-------- SUPPLIED MATERIAL

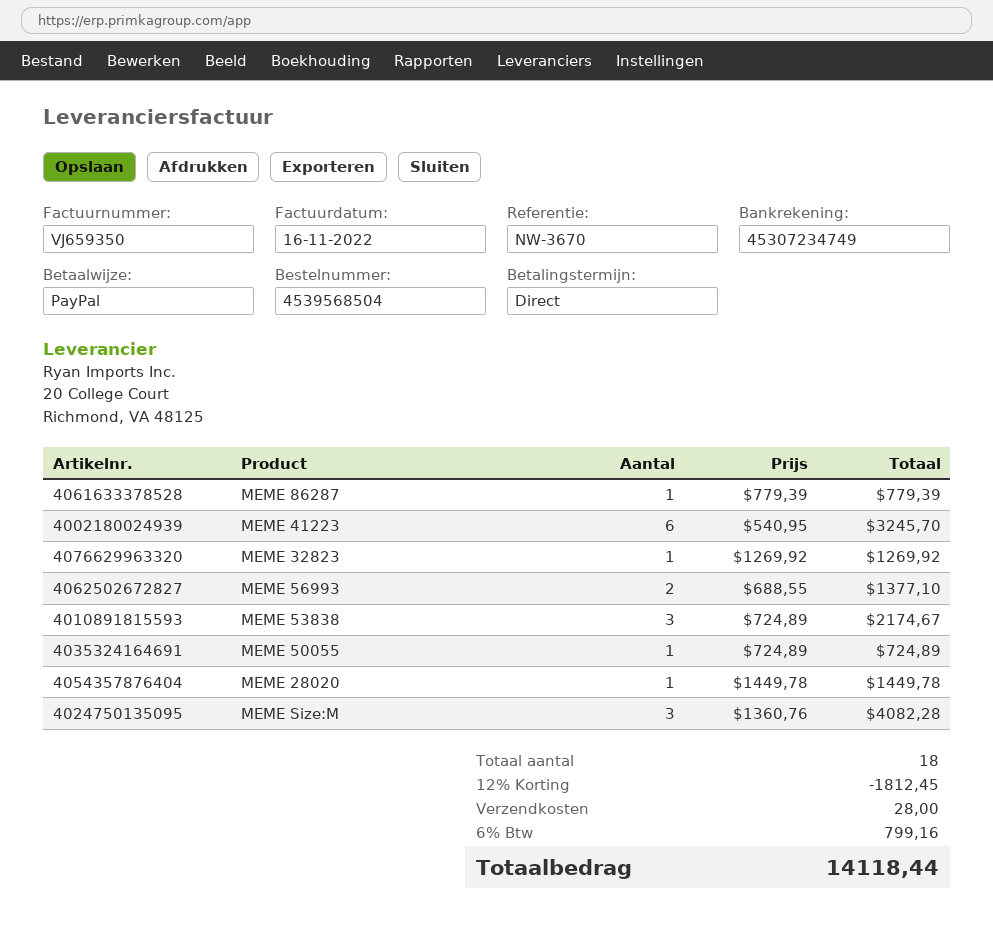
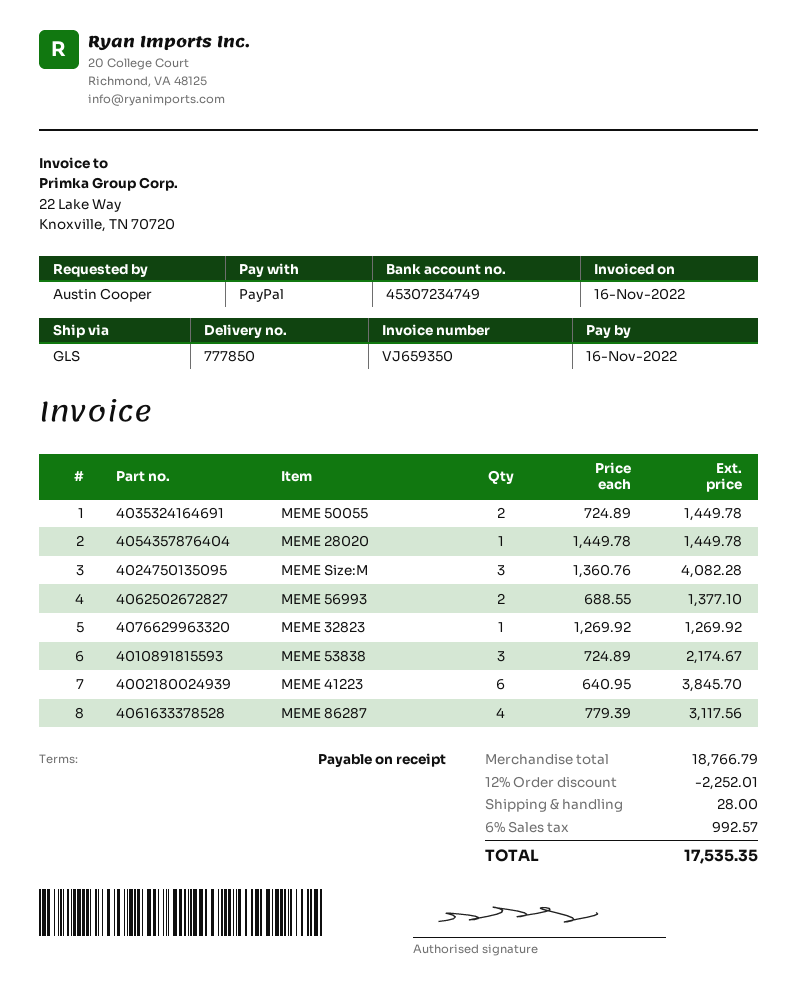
MEME 86287: 1 x 779.39 = 779.39 -> 4 x 779.39 = 3117.56
MEME 41223: 6 x 540.95 = 3245.70 -> 6 x 640.95 = 3845.70
MEME 50055: 1 x 724.89 = 724.89 -> 2 x 724.89 = 1449.78
discount: 12% = 1812.45 -> 12% = 2252.01
tax: 6% = 799.16 -> 6% = 992.57
total: 14118.44 -> 17535.35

----------------

ABOUT THIS TASK: Among the lines of these entries, find those that contain "MEME". Give their number and nothing else.

OUTPUT OF THE EXERCISE: 3